WHAT YOU SHOULD DO —
Pictures are not part of the copy; reproduce the remaining data exactly.
(TASK INPUTS)
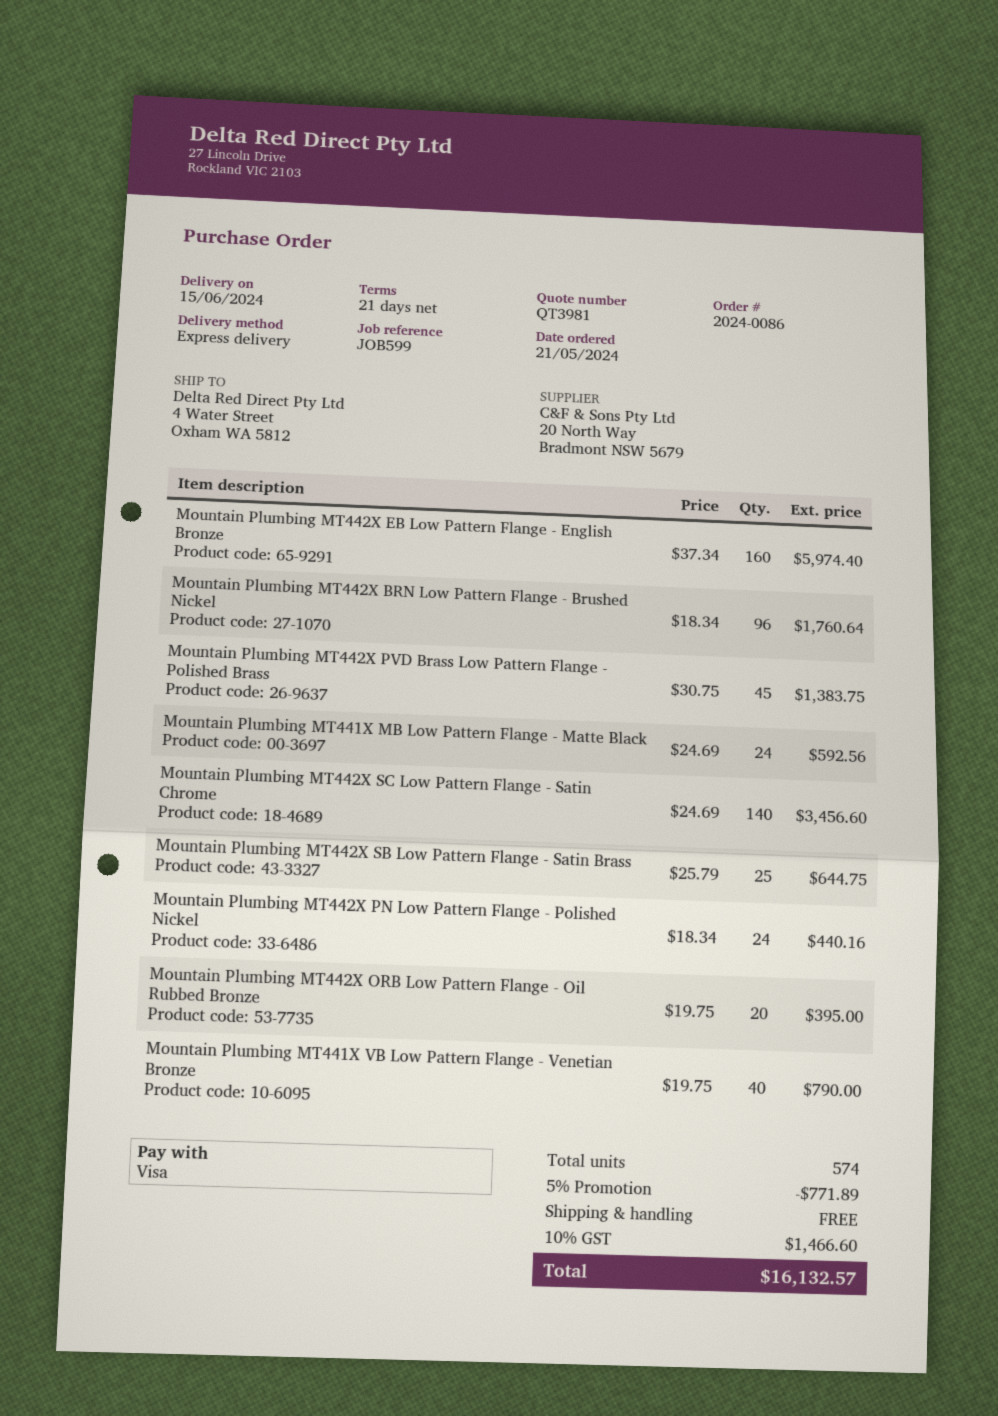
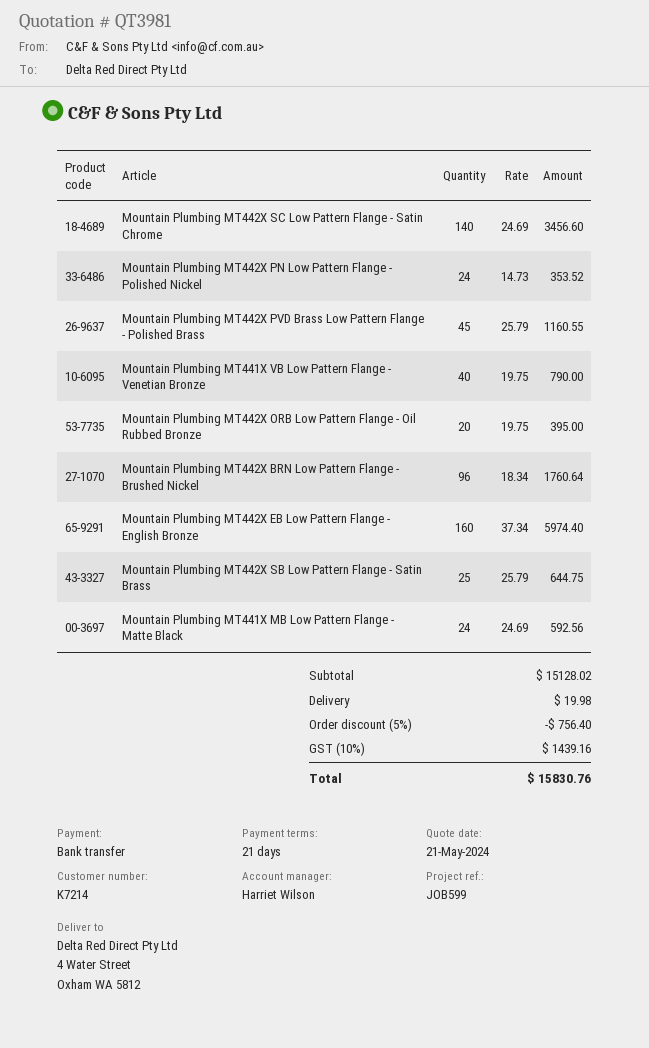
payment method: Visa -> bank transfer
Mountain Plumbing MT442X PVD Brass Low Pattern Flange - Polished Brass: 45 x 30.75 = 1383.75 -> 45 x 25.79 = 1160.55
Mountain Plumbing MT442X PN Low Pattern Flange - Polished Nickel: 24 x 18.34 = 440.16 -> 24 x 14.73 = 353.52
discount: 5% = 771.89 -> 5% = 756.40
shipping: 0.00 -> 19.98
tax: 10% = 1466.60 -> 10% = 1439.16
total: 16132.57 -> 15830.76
(End TASK INPUTS)
ANSWER SPACE —
payment method: Visa -> bank transfer
Mountain Plumbing MT442X PVD Brass Low Pattern Flange - Polished Brass: 45 x 30.75 = 1383.75 -> 45 x 25.79 = 1160.55
Mountain Plumbing MT442X PN Low Pattern Flange - Polished Nickel: 24 x 18.34 = 440.16 -> 24 x 14.73 = 353.52
discount: 5% = 771.89 -> 5% = 756.40
shipping: 0.00 -> 19.98
tax: 10% = 1466.60 -> 10% = 1439.16
total: 16132.57 -> 15830.76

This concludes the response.